= Vic Cavanagh (sportsman) =

NZ rugby union administrator (1909–1980)

Victor George Cavanagh (19 June 1909 – 20 July 1980), known as "Young Vic" Cavanagh, was a New Zealand rugby union administrator. He was born at Caversham in Dunedin in 1909, the son of "Old Vic" Cavanagh. Between them, they had a major impact on the development of the sport of rugby union within New Zealand.

Cavanagh's playing career saw him play as hooker for the Southern club in Dunedin, and also a cricketer for Otago Boys' High School. Beyond the sports field he was a prominent newspaperman, having started as a compositor for the Otago Daily Times and risen to be General Manager of its major rival, the Evening Star from 1950. He oversaw the merger of the two papers and the formation of the new Allied Press company in 1974, becoming the first head of the new company until his retirement in 1976.
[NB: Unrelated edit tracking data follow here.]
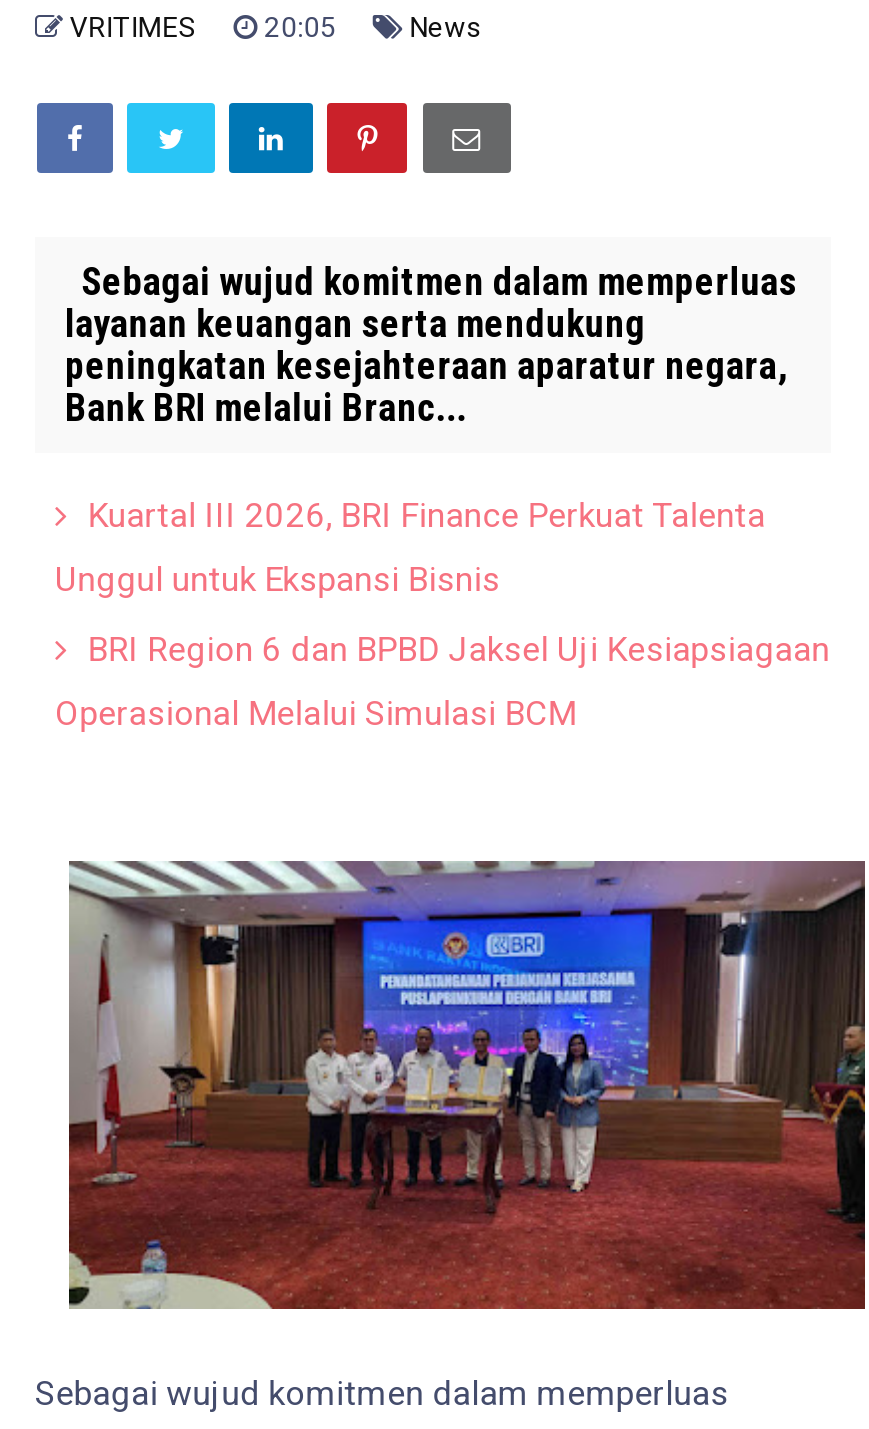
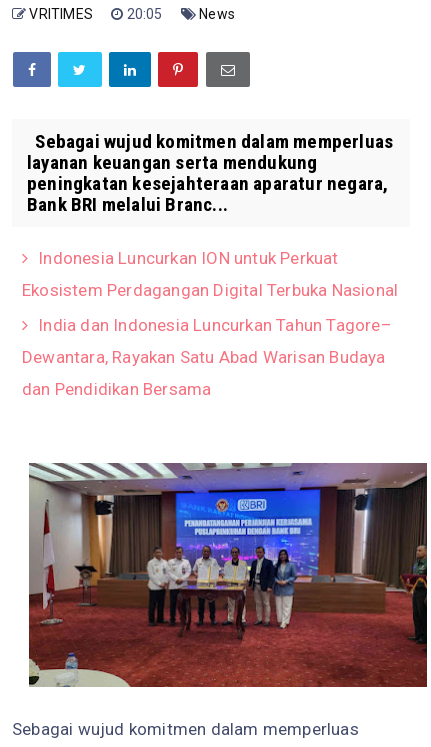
- Kuartal III 2026, BRI Finance Perkuat Talenta
- Unggul untuk Ekspansi Bisnis
- BRI Region 6 dan BPBD Jaksel Uji Kesiapsiagaan
- Operasional Melalui Simulasi BCM
+ Indonesia Luncurkan ION untuk Perkuat
+ Ekosistem Perdagangan Digital Terbuka Nasional
+ India dan Indonesia Luncurkan Tahun Tagore–
+ Dewantara, Rayakan Satu Abad Warisan Budaya
+ dan Pendidikan Bersama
In sport, Cavanagh represented the Otago cricket team as a middle-order batsman, scoring nearly 1,300 runs in 27 first-class matches at a batting average of 24.44, and was named as a member of the national squad, although he never made an international appearance. In rugby, he played only seven games as wing forward for Otago in 1931 before injury ended his career. In 1934 he followed in his father's footsteps by becoming coach of Southern's senior team.

In 1929 Old Vic developed the 'loose scrum' technique to help lighter student forwards win ball in broken play. The new-look 3–4–1 scrum shape revolutionised forward play, and, with the refinements to what became known as "the Southern style" by Young Vic, led to the dominance of Otago in provincial rugby in the years prior to World War II. The two Cavanaghs were appointed co-coaches of Otago in 1936, and Otago held the country's major provincial trophy, the Ranfurly Shield for much of the following 14 years. In 1949, Otago provided eleven members of the national side to tour South Africa.